▸ RECORDS
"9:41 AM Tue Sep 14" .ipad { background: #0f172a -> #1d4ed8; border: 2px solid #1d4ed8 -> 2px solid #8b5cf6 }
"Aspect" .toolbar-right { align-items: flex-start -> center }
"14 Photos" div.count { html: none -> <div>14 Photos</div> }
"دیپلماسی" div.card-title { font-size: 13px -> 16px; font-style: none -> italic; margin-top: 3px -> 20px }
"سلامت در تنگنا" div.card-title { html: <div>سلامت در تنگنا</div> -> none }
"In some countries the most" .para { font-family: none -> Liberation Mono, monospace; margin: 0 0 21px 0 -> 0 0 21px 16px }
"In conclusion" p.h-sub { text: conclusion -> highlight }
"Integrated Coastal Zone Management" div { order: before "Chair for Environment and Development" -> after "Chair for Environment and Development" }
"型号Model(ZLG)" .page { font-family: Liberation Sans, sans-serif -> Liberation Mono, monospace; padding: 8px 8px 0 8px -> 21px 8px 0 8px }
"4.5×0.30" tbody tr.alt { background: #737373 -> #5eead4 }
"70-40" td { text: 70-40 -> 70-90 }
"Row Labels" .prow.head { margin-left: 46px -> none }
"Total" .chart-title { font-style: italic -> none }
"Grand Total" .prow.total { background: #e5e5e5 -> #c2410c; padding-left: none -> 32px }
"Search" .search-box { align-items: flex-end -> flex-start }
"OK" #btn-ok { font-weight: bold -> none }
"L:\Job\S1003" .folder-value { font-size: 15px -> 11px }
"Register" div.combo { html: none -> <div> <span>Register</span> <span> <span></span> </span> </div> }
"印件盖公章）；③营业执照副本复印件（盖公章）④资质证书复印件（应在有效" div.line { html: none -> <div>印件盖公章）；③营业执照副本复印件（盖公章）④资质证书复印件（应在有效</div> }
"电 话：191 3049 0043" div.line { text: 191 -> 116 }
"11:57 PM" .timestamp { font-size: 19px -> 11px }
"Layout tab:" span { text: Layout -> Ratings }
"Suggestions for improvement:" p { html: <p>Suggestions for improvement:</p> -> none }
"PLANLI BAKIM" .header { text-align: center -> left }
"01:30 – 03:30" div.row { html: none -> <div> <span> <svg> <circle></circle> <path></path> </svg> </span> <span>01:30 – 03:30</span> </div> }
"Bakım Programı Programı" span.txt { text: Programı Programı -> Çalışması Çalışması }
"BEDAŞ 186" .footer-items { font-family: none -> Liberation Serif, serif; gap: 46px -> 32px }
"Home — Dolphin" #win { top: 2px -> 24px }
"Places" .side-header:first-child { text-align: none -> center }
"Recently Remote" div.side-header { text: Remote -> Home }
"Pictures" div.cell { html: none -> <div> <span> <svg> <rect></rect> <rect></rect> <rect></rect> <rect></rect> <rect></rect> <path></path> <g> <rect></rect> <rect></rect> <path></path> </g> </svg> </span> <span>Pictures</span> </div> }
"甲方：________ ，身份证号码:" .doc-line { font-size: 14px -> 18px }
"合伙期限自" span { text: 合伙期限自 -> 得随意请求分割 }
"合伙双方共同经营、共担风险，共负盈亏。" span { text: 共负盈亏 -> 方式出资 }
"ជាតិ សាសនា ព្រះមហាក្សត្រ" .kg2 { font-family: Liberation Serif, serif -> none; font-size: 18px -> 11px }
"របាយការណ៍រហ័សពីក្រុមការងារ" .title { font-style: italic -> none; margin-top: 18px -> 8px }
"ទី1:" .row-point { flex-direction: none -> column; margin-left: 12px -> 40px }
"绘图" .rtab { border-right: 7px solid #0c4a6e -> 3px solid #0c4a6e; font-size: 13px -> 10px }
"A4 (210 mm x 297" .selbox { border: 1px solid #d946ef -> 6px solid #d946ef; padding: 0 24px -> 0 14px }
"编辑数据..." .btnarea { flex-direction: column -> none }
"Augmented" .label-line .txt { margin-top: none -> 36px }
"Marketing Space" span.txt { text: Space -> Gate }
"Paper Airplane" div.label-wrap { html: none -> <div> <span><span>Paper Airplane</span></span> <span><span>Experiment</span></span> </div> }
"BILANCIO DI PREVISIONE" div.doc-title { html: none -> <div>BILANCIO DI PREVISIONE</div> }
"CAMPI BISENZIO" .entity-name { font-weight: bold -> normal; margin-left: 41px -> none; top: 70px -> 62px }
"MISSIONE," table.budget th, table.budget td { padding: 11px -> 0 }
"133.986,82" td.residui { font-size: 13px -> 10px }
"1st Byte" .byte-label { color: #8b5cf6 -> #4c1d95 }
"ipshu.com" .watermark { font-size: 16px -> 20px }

▸ WHAT IS BEING ASKED
Look through the entries above; find each line with the word "center" and copy it.

▸ YOUR SOLUTION
"Aspect" .toolbar-right { align-items: flex-start -> center }
"PLANLI BAKIM" .header { text-align: center -> left }
"Places" .side-header:first-child { text-align: none -> center }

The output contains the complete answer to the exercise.